Reading more about mental illnesses in the United States has prompted me to write about one of the most important problems existing today in our civilized society. According to an article written on the Treatment Advocacy Center website stigmas impact the seriously mentally ill persons (SMI) more than people realize. It is important to point out that these stigmas impacts the individual’s confidence, self-esteem, hope and realization that they are basically cast aways due to having mental disabilities that many people just don’t take the time to understand and deal with appropriately.
Because of unwarranted stigmas, society has impacted the world of those SMI persons in a manner none would understand unless exposed to their difficulties and barriers. There are two dominant factors that have caused more grief than anything else in my opinion. The first factor the gross misunderstandings of these SMI persons and the second being this misunderstanding conveying the wrongful attitudes that often results in the criminalization of these SMI persons in our communities and eventually our jails and prisons.
Stigmas are abundant for those individuals that have severe psychological problems or disorders. Because of wrongful inferences and misunderstandings these people are denied normal social opportunities that range from housing, employment, relationships and persistent discrimination. The sad fact is that these stigmas are increasing rather than decreasing over the last decades as more media coverage is now focused on the mentally ill involved in mass shootings or other tragedies.

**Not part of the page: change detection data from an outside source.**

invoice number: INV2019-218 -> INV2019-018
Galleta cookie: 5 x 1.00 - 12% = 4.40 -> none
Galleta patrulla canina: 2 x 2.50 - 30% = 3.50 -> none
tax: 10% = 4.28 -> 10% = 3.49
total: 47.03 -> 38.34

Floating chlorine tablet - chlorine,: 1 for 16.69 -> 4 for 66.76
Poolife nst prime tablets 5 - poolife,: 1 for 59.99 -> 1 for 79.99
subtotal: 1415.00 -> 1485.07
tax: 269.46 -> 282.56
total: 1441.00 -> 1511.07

Since the Newtown CT mass school shooting there has been more emphasis on the mentally ill and gun control but nothing has been done to correct or improve these stigma related problems, in fact, they have been exponentially annoyed with the mentally ill persons since the shooting as society is lumping every SMI person into one group – a group of violent people. This is a most ridiculous concept and is very much off the scale from telling the truth
Regardless we as a society must admit that we are wrong and that in order to reduce violence we must increase treatment for those seriously mentally ill persons within our communities. Dealing with the perception [an erred one at that] that individuals with mental illness are dangerous we must be willing to work on reducing these dangers by increasing the funding and resources needed to bring this problem within parameters that are socially acceptable and reduce stigmas as well as these false perceptions that all mentally ill persons are dangerous and violent.

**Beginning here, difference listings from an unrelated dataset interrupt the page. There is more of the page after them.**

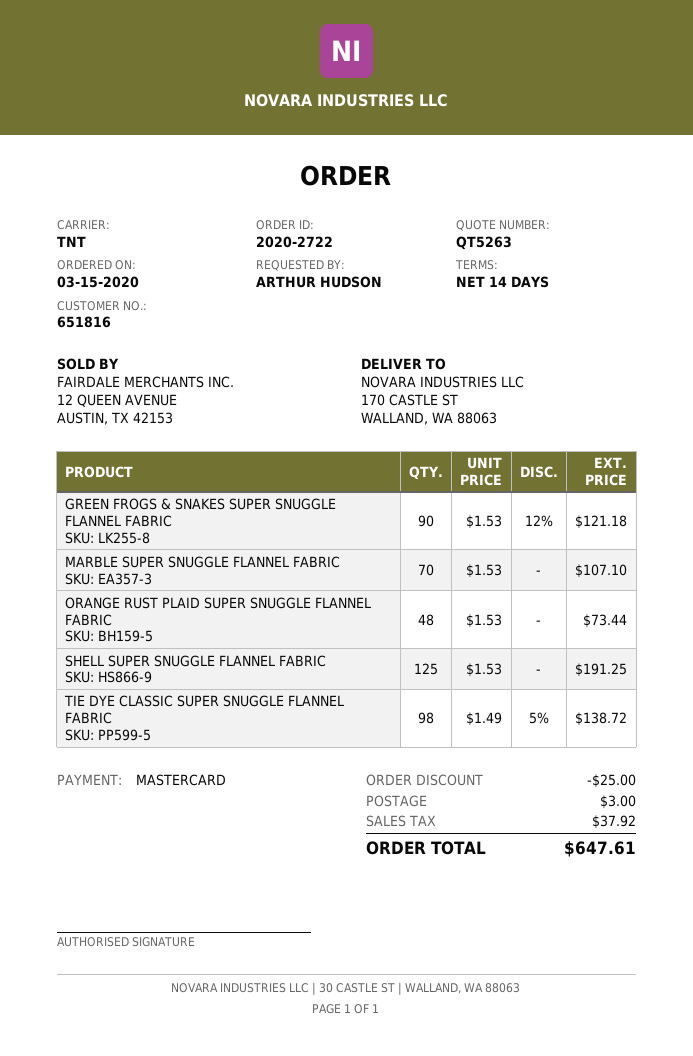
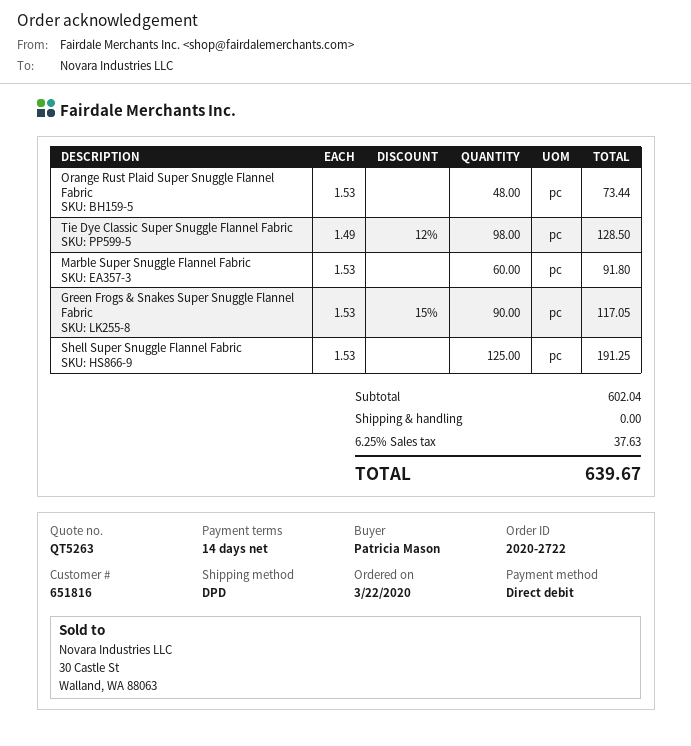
order date: 2020-03-15 -> 2020-03-22
ordered by: ARTHUR HUDSON -> Patricia Mason
payment method: Mastercard -> direct debit
shipping method: TNT -> DPD
GREEN FROGS & SNAKES SUPER SNUGGLE FLANNEL FABRIC: 90 x 1.53 - 12% = 121.18 -> 90 x 1.53 - 15% = 117.05
MARBLE SUPER SNUGGLE FLANNEL FABRIC: 70 x 1.53 = 107.10 -> 60 x 1.53 = 91.80
TIE DYE CLASSIC SUPER SNUGGLE FLANNEL FABRIC: 98 x 1.49 - 5% = 138.72 -> 98 x 1.49 - 12% = 128.50
discount: 25.00 -> none
shipping: 3.00 -> 0.00
tax: 37.92 -> 37.63
total: 647.61 -> 639.67

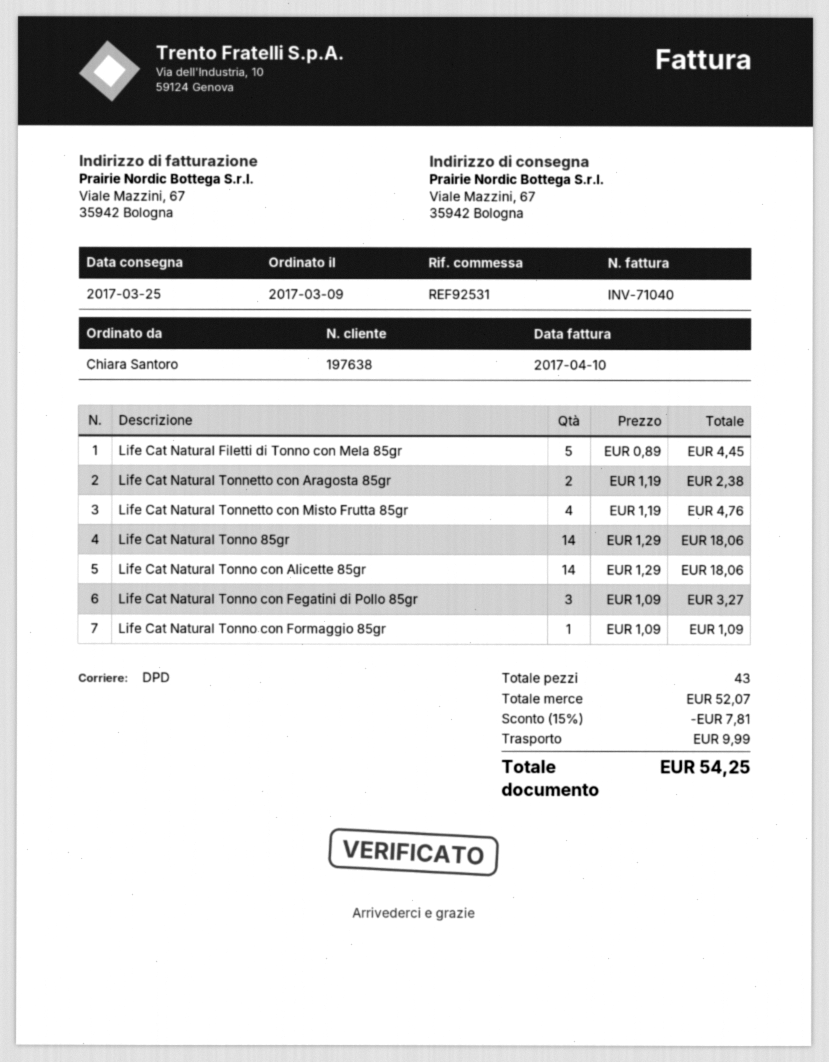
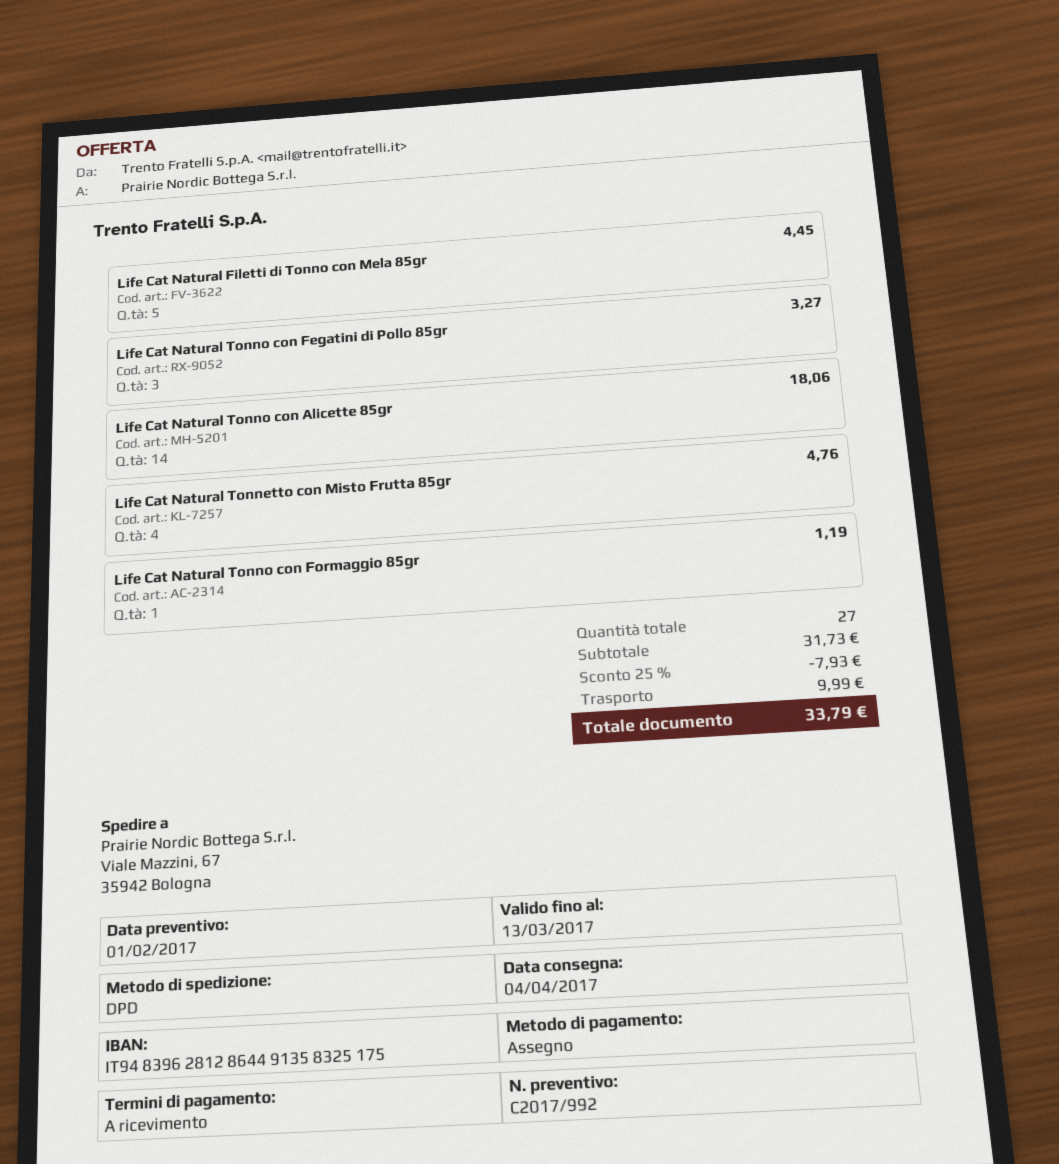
delivery date: 2017-03-25 -> 2017-04-04
Life Cat Natural Tonnetto con Aragosta 85gr: 2 for 2.38 -> none
Life Cat Natural Tonno 85gr: 14 for 18.06 -> none
Life Cat Natural Tonno con Formaggio 85gr: 1 for 1.09 -> 1 for 1.19
total quantity: 43 -> 27
subtotal: 52.07 -> 31.73
discount: 15% = 7.81 -> 25% = 7.93
total: 54.25 -> 33.79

Government officials, mental health providers and advocates need to come together and begin national awareness campaigns designed to educate the public that SMI persons are not necessarily dangerous and begin this anti-stigma campaign immediately. At the same time find alternatives to criminalization these persons with mental disabilities and find the appropriate resources in our community to assist those with disabilities to become better neighbors and members of our society. It is also important that every time there is an incident where a violent act has been committed by a mentally ill person, the media takes the time to clarify the fact that not all seriously mentally ill persons are dangerous or violent.
Pescosolido BA, Martin JK, Long JS, Medina TR, Phelan JC, Link BG. “A disease like any other”? A decade of change in public reactions to schizophrenia, depression, and alcohol dependence. American Journal of Psychiatry 2010;167:1321-1330.
Phelan JC, Link BG, Stueve A, Pescosolido BA. Public conceptions of mental illness in 1950 and 1996: what is mental illness and is it to be feared? Journal of Health and Social Behavior 2000;41:188-207.
US Department of Health and Human Services. Mental Health: A Report of the Surgeon General. Rockville, MD: US Department of Health and Human Services, Substance Abuse and Mental Health Services Administration. Center for Mental Health Services, National Institutes of Health, National Institute of Mental Health, 1999.
Schizophrenics battle stigma, myths in addition to disease. USA Today, June 8, 2008.
Jarvik E. Mental health clients fear growing stigma. The Deseret News [Salt Lake City, Utah], April 24, 1999.
Pescosolido BA, Monahan J, Link BG et al. The public’s view of the competence, dangerousness, and need for legal coercion of persons with mental health problems. American Journal of Public Health 1999;89:1339-1345.